* What to work on
Filter the records below for the word "Women". Keep each line that has it.

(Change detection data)
--- --- ---

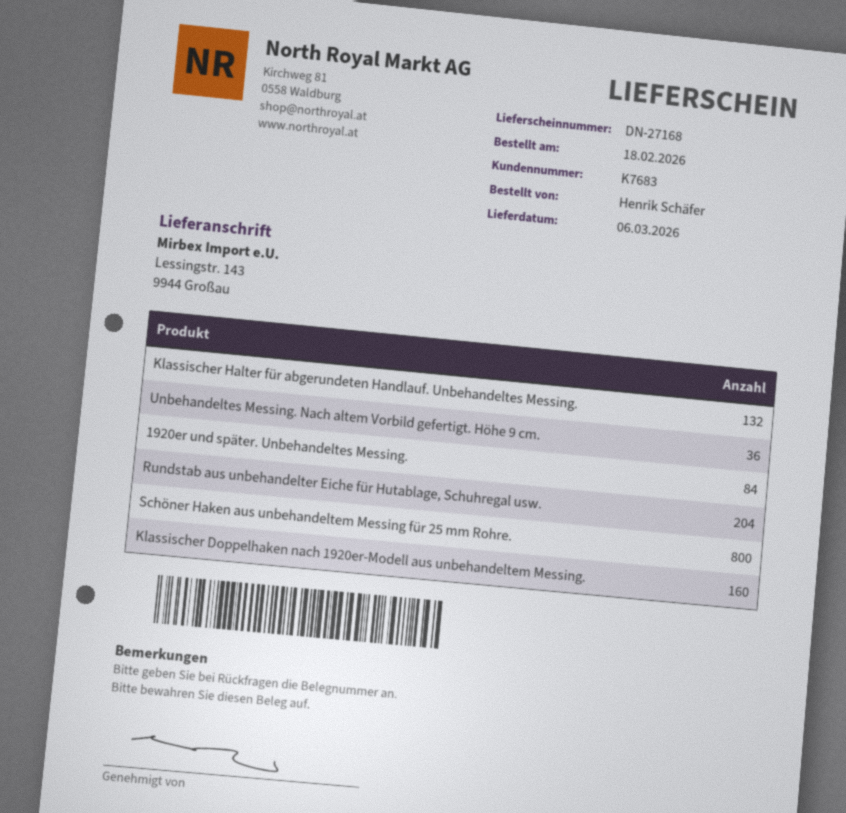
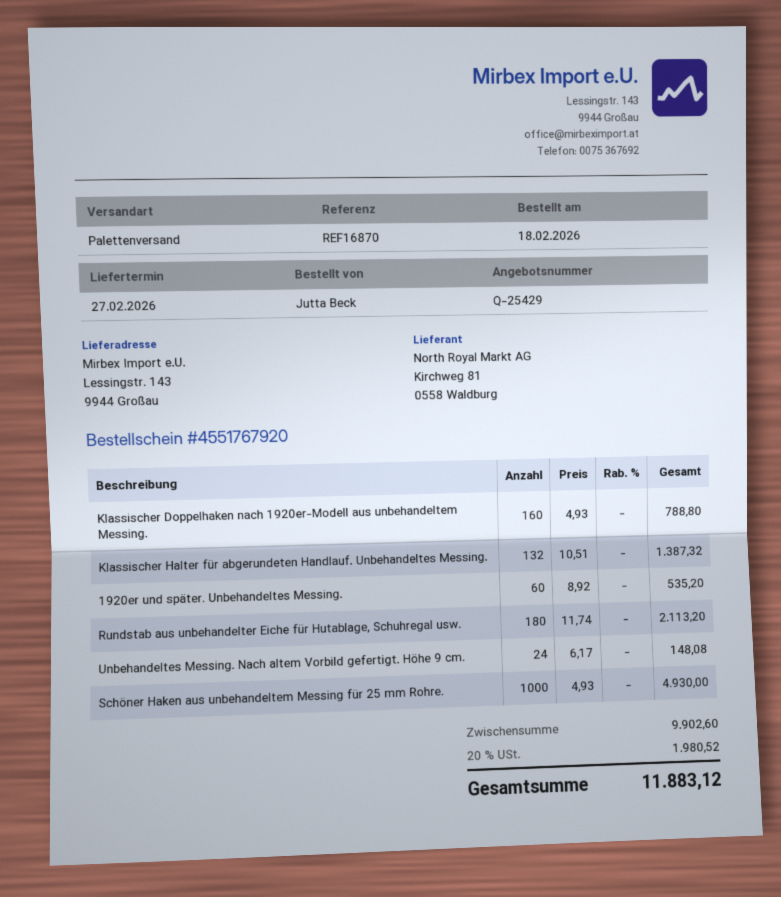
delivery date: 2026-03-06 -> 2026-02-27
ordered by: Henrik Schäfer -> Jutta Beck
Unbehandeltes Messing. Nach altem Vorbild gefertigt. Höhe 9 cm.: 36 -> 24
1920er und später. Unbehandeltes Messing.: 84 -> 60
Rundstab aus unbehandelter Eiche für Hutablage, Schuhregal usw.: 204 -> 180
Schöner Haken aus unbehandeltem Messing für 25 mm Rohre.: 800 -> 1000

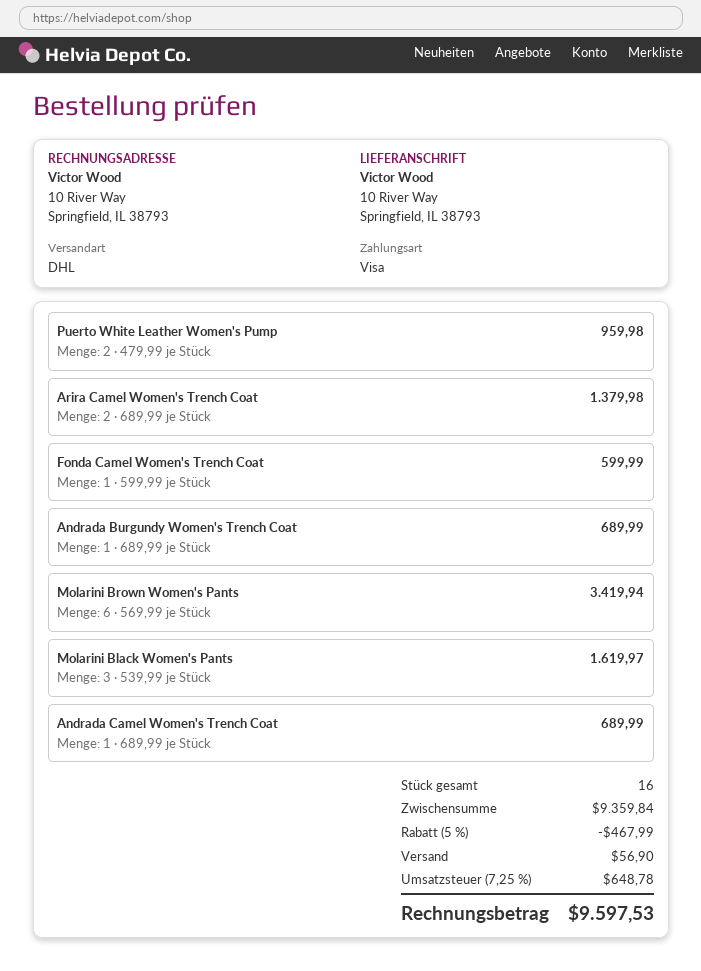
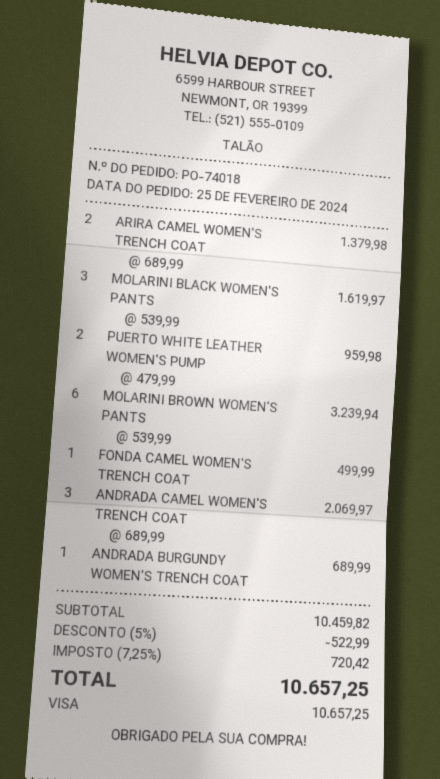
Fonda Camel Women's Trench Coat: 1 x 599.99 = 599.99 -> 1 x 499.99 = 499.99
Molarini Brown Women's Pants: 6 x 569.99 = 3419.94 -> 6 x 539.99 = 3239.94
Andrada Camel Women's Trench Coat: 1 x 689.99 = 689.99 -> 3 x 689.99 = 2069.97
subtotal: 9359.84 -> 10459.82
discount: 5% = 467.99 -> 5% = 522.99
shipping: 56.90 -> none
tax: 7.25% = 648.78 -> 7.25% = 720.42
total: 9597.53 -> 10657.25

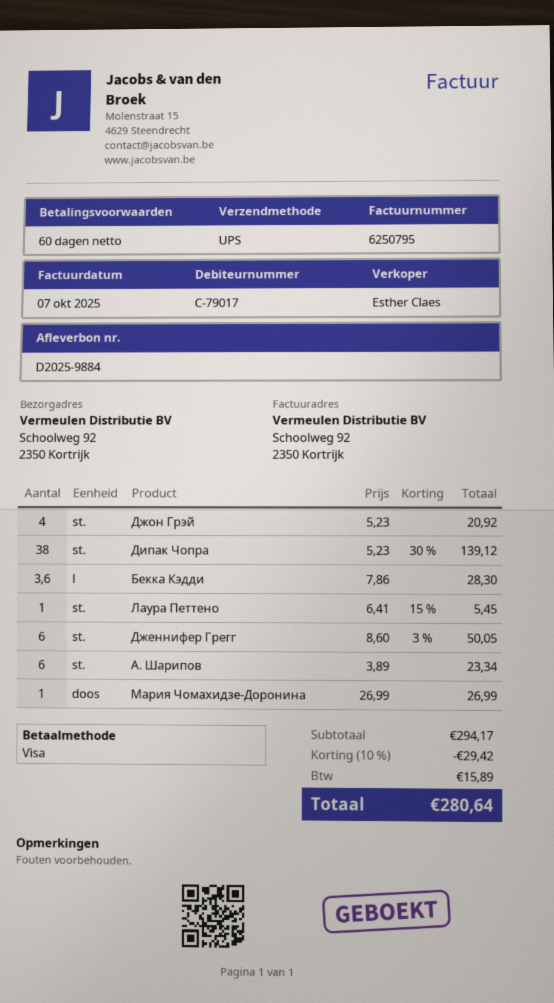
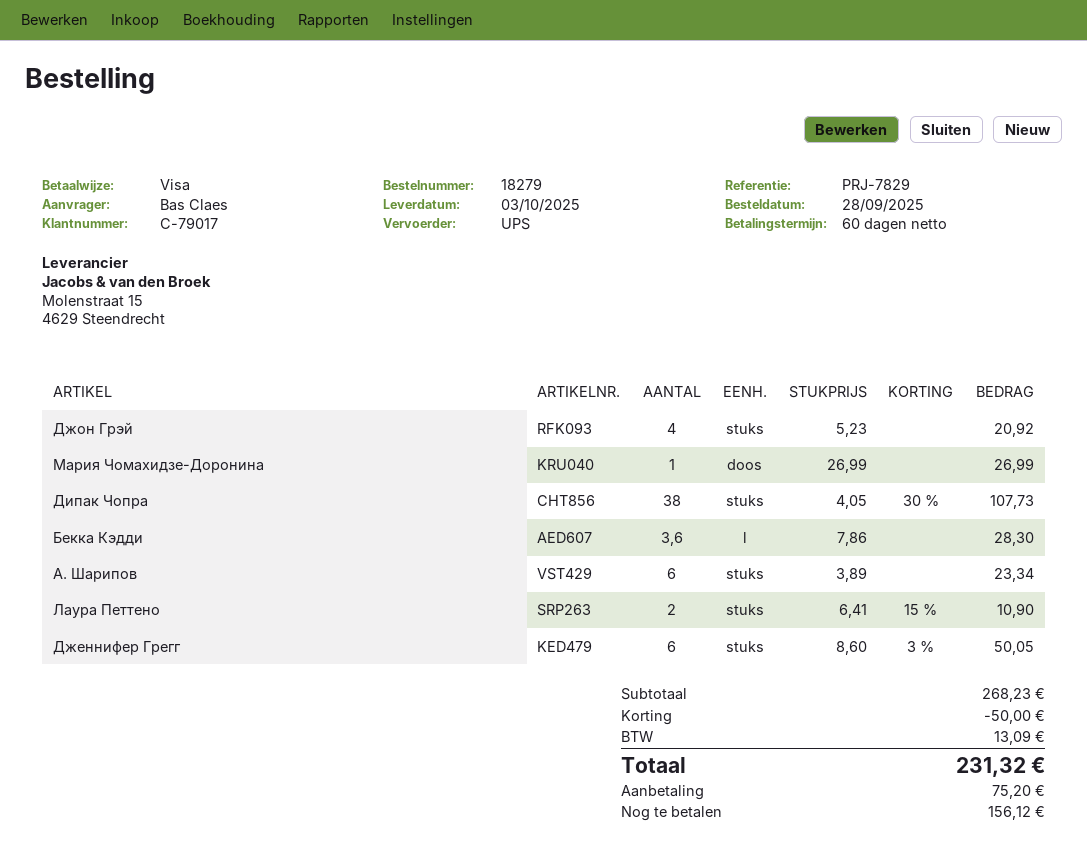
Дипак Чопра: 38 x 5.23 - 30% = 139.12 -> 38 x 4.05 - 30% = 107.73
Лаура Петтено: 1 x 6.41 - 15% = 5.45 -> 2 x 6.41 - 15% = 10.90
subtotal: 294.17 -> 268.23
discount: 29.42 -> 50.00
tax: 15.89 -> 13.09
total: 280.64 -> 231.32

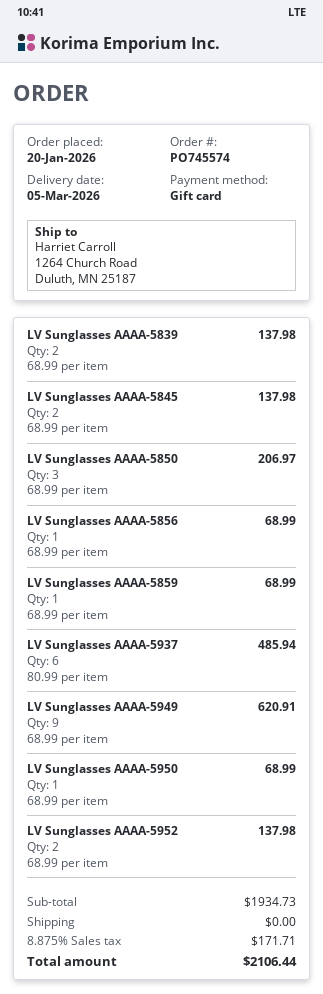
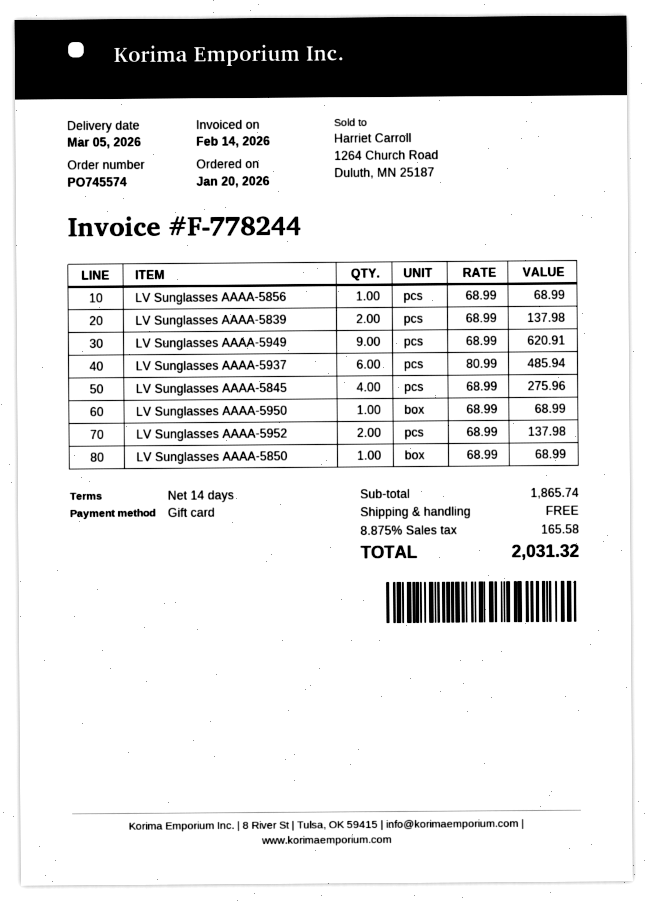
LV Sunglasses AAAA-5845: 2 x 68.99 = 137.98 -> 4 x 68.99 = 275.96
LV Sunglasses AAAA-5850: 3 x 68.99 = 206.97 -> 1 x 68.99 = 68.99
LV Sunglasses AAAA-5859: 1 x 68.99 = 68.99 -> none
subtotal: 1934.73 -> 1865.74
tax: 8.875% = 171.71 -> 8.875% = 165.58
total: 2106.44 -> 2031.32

--- --- ---

* Answer space
Fonda Camel Women's Trench Coat: 1 x 599.99 = 599.99 -> 1 x 499.99 = 499.99
Molarini Brown Women's Pants: 6 x 569.99 = 3419.94 -> 6 x 539.99 = 3239.94
Andrada Camel Women's Trench Coat: 1 x 689.99 = 689.99 -> 3 x 689.99 = 2069.97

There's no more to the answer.